User interface change data
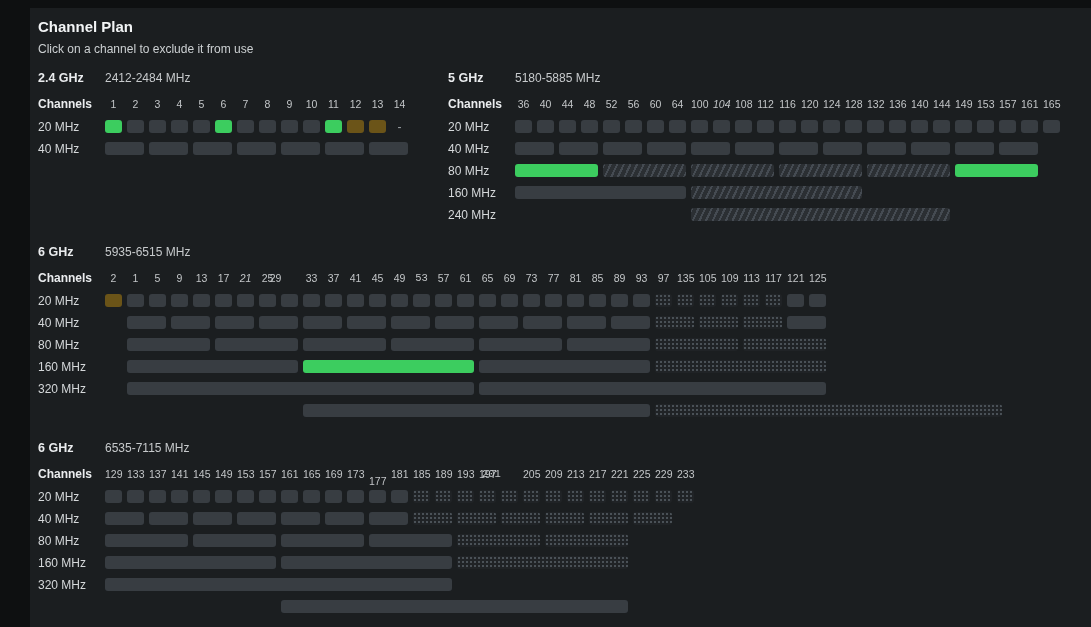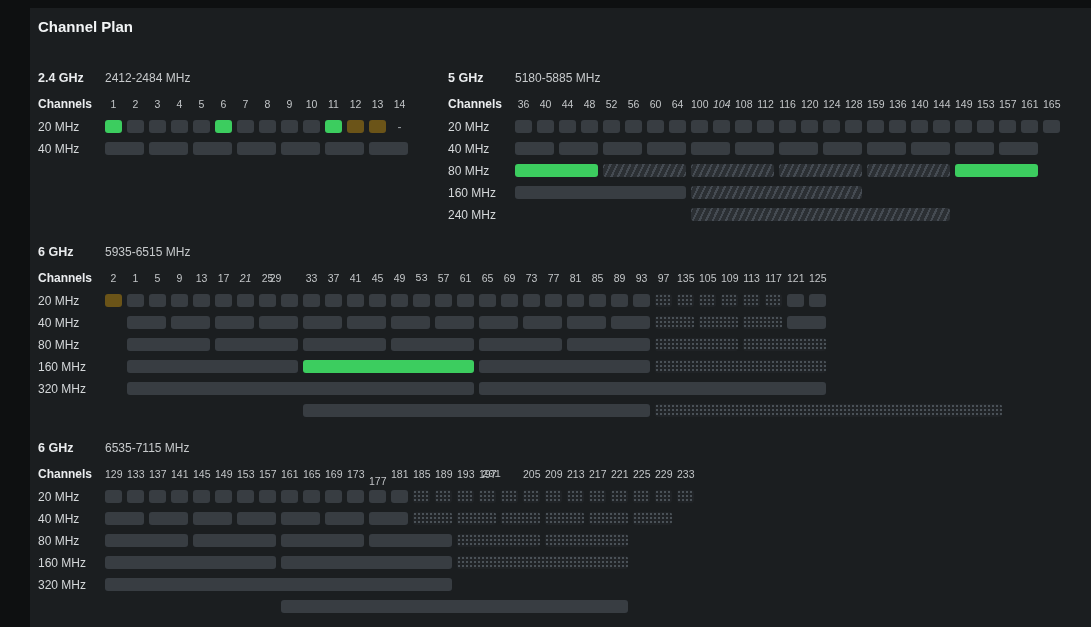--- a/index.html
+++ b/index.html
@@ -34,20 +34,21 @@
     background-color:#202326;
     background-image:radial-gradient(#4a5157 1px,transparent 1.2px);
     background-size:4px 4px;
   }
 </style>
 </head>
 <body>
 
 <div class="content">
   <div class="abs title">Channel Plan</div>
+  <div class="abs subtitle">Click on a channel to exclude it from use</div>
   <div id="sections">
       <div class="section" style="left: 8px; top: 62px;">
         <div class="abs band" style="left: 0px; top: 0px;">2.4 GHz</div>
         <div class="abs range" style="left: 67px; top: 0px;">2412-2484 MHz</div>
         <div class="abs chhdr" style="left: 0px; top: 26px;">Channels</div>
         <div class="abs chnum" style="left: 67px; top: 26px; width: 17px;">1</div>
         <div class="abs chnum" style="left: 89px; top: 26px; width: 17px;">2</div>
         <div class="abs chnum" style="left: 111px; top: 26px; width: 17px;">3</div>
         <div class="abs chnum" style="left: 133px; top: 26px; width: 17px;">4</div>
         <div class="abs chnum" style="left: 155px; top: 26px; width: 17px;">5</div>
@@ -97,21 +98,21 @@
         <div class="abs chnum" style="left: 199px; top: 26px; width: 17px;">60</div>
         <div class="abs chnum" style="left: 221px; top: 26px; width: 17px;">64</div>
         <div class="abs chnum" style="left: 243px; top: 26px; width: 17px;">100</div>
         <div class="abs chnum" style="left: 265px; top: 26px; width: 17px; font-style: italic;">104</div>
         <div class="abs chnum" style="left: 287px; top: 26px; width: 17px;">108</div>
         <div class="abs chnum" style="left: 309px; top: 26px; width: 17px;">112</div>
         <div class="abs chnum" style="left: 331px; top: 26px; width: 17px;">116</div>
         <div class="abs chnum" style="left: 353px; top: 26px; width: 17px;">120</div>
         <div class="abs chnum" style="left: 375px; top: 26px; width: 17px;">124</div>
         <div class="abs chnum" style="left: 397px; top: 26px; width: 17px;">128</div>
-        <div class="abs chnum" style="left: 419px; top: 26px; width: 17px;">159</div>
+        <div class="abs chnum" style="left: 419px; top: 26px; width: 17px;">132</div>
         <div class="abs chnum" style="left: 441px; top: 26px; width: 17px;">136</div>
         <div class="abs chnum" style="left: 463px; top: 26px; width: 17px;">140</div>
         <div class="abs chnum" style="left: 485px; top: 26px; width: 17px;">144</div>
         <div class="abs chnum" style="left: 507px; top: 26px; width: 17px;">149</div>
         <div class="abs chnum" style="left: 529px; top: 26px; width: 17px;">153</div>
         <div class="abs chnum" style="left: 551px; top: 26px; width: 17px;">157</div>
         <div class="abs chnum" style="left: 573px; top: 26px; width: 17px;">161</div>
         <div class="abs chnum" style="left: 595px; top: 26px; width: 17px;">165</div>
         <div class="abs rowlabel" style="left: 0px; top: 46px;">20 MHz</div>
         <div class="abs blk normal" style="left: 67px; top: 50px; width: 17px;"></div>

# Exercise requirements
Look through the entries and find each line that has the string "background". Copy those lines.

# Reply
     background-color:#202326;
     background-image:radial-gradient(#4a5157 1px,transparent 1.2px);
     background-size:4px 4px;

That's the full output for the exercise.